**Problem description:** Using the data below, tally the lines that include the string "continuity". Only the number is wanted.

**The data:**
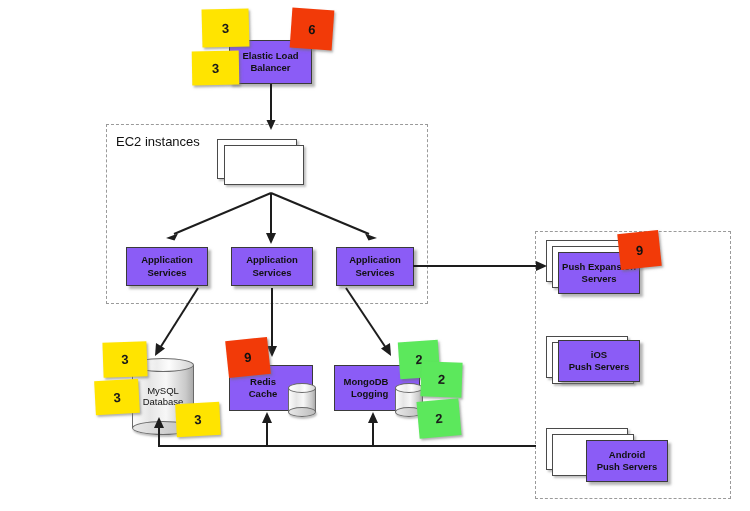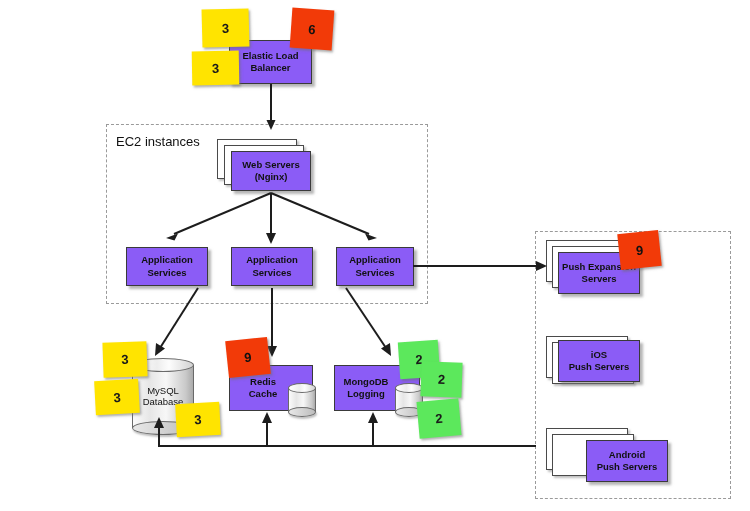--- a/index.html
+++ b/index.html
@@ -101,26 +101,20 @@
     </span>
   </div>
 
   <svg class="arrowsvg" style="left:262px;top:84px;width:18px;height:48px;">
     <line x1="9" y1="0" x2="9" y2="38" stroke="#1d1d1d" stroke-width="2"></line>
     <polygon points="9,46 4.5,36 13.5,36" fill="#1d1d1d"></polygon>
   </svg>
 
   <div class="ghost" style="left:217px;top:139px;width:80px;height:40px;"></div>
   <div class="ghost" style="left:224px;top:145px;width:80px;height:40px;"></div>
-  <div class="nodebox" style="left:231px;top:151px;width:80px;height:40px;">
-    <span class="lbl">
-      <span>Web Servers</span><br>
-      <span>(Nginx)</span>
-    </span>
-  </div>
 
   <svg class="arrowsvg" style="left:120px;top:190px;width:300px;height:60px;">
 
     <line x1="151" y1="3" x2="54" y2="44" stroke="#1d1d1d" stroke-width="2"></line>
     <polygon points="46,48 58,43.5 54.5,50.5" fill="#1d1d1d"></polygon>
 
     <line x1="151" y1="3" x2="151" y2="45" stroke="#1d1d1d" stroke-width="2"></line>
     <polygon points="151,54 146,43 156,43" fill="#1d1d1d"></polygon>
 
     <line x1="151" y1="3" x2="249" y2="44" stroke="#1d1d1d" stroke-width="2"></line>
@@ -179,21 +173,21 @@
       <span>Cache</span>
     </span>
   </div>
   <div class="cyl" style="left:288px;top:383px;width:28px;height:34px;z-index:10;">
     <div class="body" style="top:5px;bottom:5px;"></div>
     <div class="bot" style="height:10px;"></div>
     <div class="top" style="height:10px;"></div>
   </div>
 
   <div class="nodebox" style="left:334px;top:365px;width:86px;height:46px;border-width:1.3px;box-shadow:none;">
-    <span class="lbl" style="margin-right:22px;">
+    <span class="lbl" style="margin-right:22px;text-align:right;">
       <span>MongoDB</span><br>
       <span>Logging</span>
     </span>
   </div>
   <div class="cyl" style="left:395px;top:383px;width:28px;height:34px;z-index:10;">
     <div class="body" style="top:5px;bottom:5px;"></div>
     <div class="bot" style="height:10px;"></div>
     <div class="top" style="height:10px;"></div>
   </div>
...
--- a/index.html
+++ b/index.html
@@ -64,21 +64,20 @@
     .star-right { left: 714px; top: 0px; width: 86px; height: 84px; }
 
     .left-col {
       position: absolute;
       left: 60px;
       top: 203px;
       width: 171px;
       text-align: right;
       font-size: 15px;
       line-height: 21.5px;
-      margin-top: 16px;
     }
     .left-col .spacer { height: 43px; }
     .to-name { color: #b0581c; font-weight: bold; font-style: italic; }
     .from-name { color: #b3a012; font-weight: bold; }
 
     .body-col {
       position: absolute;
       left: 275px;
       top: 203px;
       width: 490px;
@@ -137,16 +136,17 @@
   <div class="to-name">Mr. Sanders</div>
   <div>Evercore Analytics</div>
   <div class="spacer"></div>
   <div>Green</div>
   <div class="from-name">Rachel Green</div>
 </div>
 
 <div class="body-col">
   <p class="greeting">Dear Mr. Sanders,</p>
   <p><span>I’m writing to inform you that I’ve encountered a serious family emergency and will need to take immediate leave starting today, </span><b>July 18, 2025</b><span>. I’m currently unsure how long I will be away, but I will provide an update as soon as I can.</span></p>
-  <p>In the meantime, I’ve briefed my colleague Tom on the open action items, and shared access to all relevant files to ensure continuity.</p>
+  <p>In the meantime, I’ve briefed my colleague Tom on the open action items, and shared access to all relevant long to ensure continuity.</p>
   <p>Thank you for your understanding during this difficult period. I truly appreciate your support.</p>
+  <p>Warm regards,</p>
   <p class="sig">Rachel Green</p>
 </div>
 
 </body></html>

**Finished exercise:** 2